4. Explanation for Peri-midFormer's Strong Performance on Non-periodic Datasets

In the original paper, we mentioned that Peri-midFormer excels on datasets with strong periodicity, and performs poorly on those with weak periodicity. However, as pointed out by several reviewers, Peri-midFormer has shown outstanding performance on the Exchange dataset in long-term forecasting tasks, and on the Yearly dataset in short-term forecasting tasks, both of which lack clear periodicity. This contradicts our initial description. Upon careful examination of the Exchange and Yearly datasets, we found that while they indeed lack obvious periodicity, they exhibit strong trends, as shown in Figure 1-6. This explains why Peri-midFormer performs well on these datasets. Peri-midFormer employs a temporal decomposition strategy, which involves separating the trend part from the original data before partitioning the periodic components. The trend part is then added back after the output of Peri-midFormer, as illustrated in Figure 7 of the original paper. To be candid, we adopted temporal decomposition to mitigate the influence of the original data's periodic characteristics, thereby enhancing Peri-midFormer's effectiveness. This approach was repeatedly explained in the original paper. Thanks to temporal decomposition, Peri-midFormer can leverage trend prediction to achieve excellent performance on datasets like Exchange and Yearly, which exhibit strong trends.

We sincerely thank the reviewers for their valuable suggestions, which have made our work more comprehensive.

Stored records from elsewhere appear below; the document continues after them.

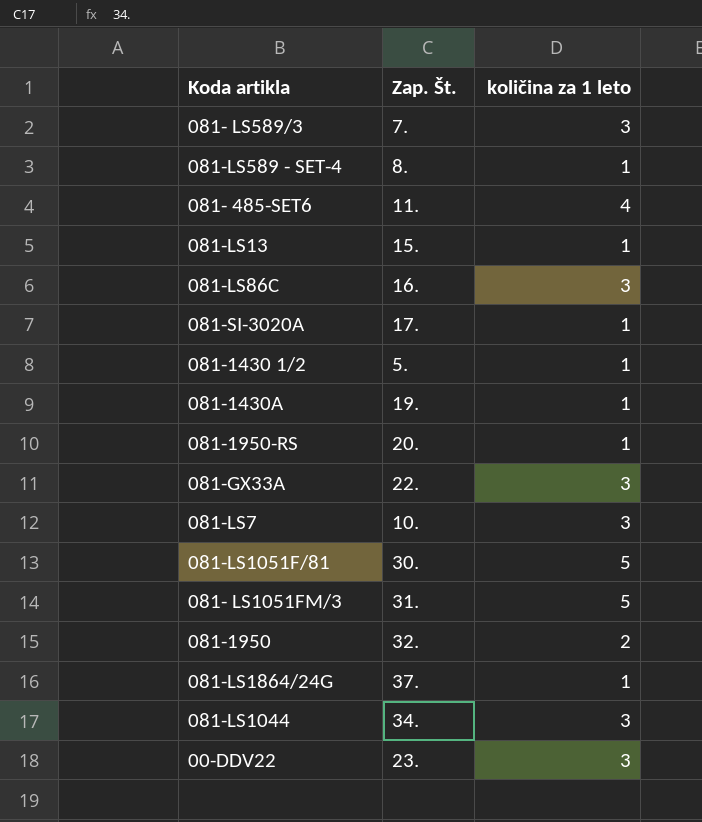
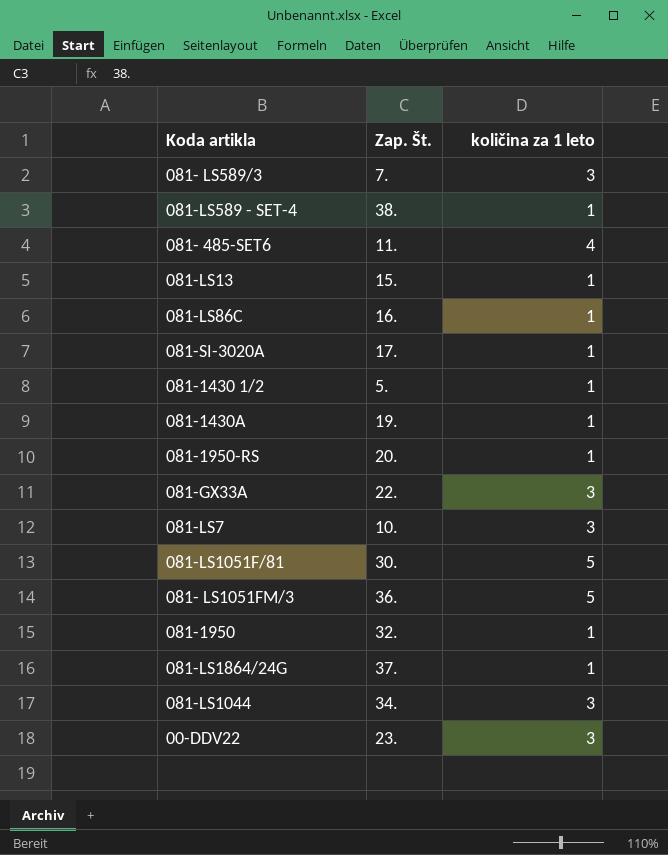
081-LS589 - SET-4 | Zap. Št.: 8. -> 38.
081-LS86C | količina za 1 leto: 3 -> 1
081- LS1051FM/3 | Zap. Št.: 31. -> 36.
081-1950 | količina za 1 leto: 2 -> 1

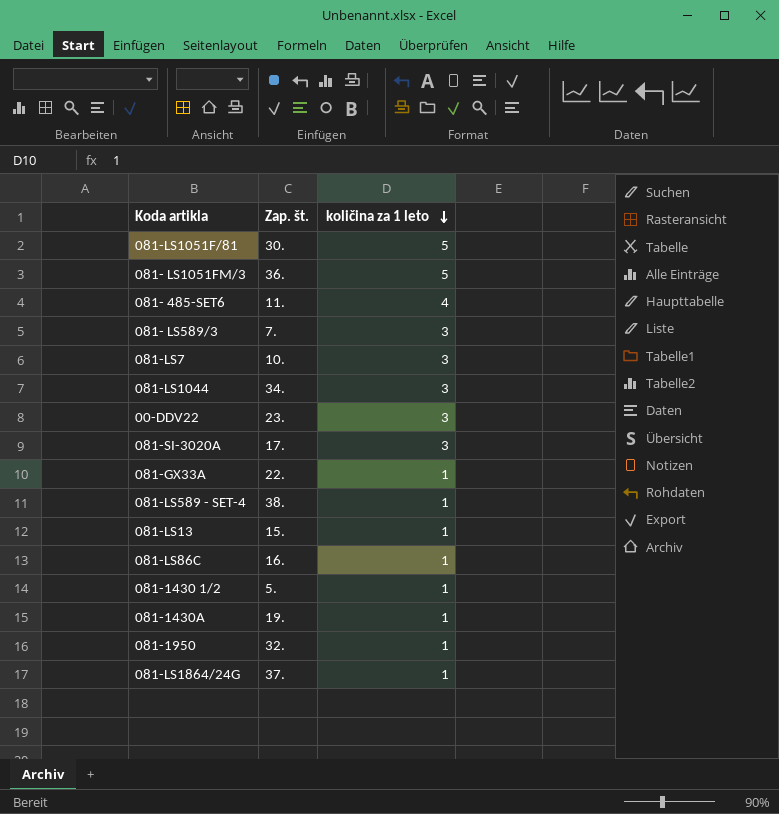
row order: none -> količina za 1 leto descending
column name: Zap. Št. -> Zap. št.
row 081-1950-RS: 20. | 1 -> none
081-SI-3020A | količina za 1 leto: 1 -> 3
081-GX33A | količina za 1 leto: 3 -> 1

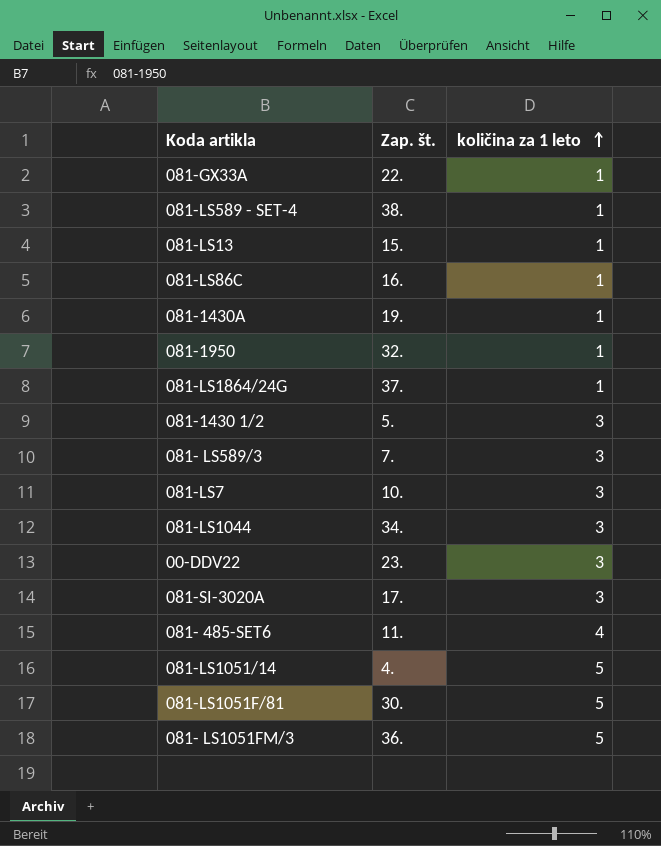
row order: količina za 1 leto descending -> količina za 1 leto ascending
081-1430 1/2 | količina za 1 leto: 1 -> 3
row 081-LS1051/14: none -> 4. | 5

If possible, we will incorporate all supplementary content in the revised version. Once again, we appreciate the reviewers' time and insightful feedback!

评论

Dear Reviewers, we have responded to your questions in detail. If you have any additional concerns, please let us know, and we will do our best to further refine our work. Thank you again for your valuable time!

最终决定

There is a clear consensus in the PC that this is a strong paper that should be accepted. Congratulations to the authors! I am requesting the author to carefully incorporate the suggestion provided by the review in the camera-ready version.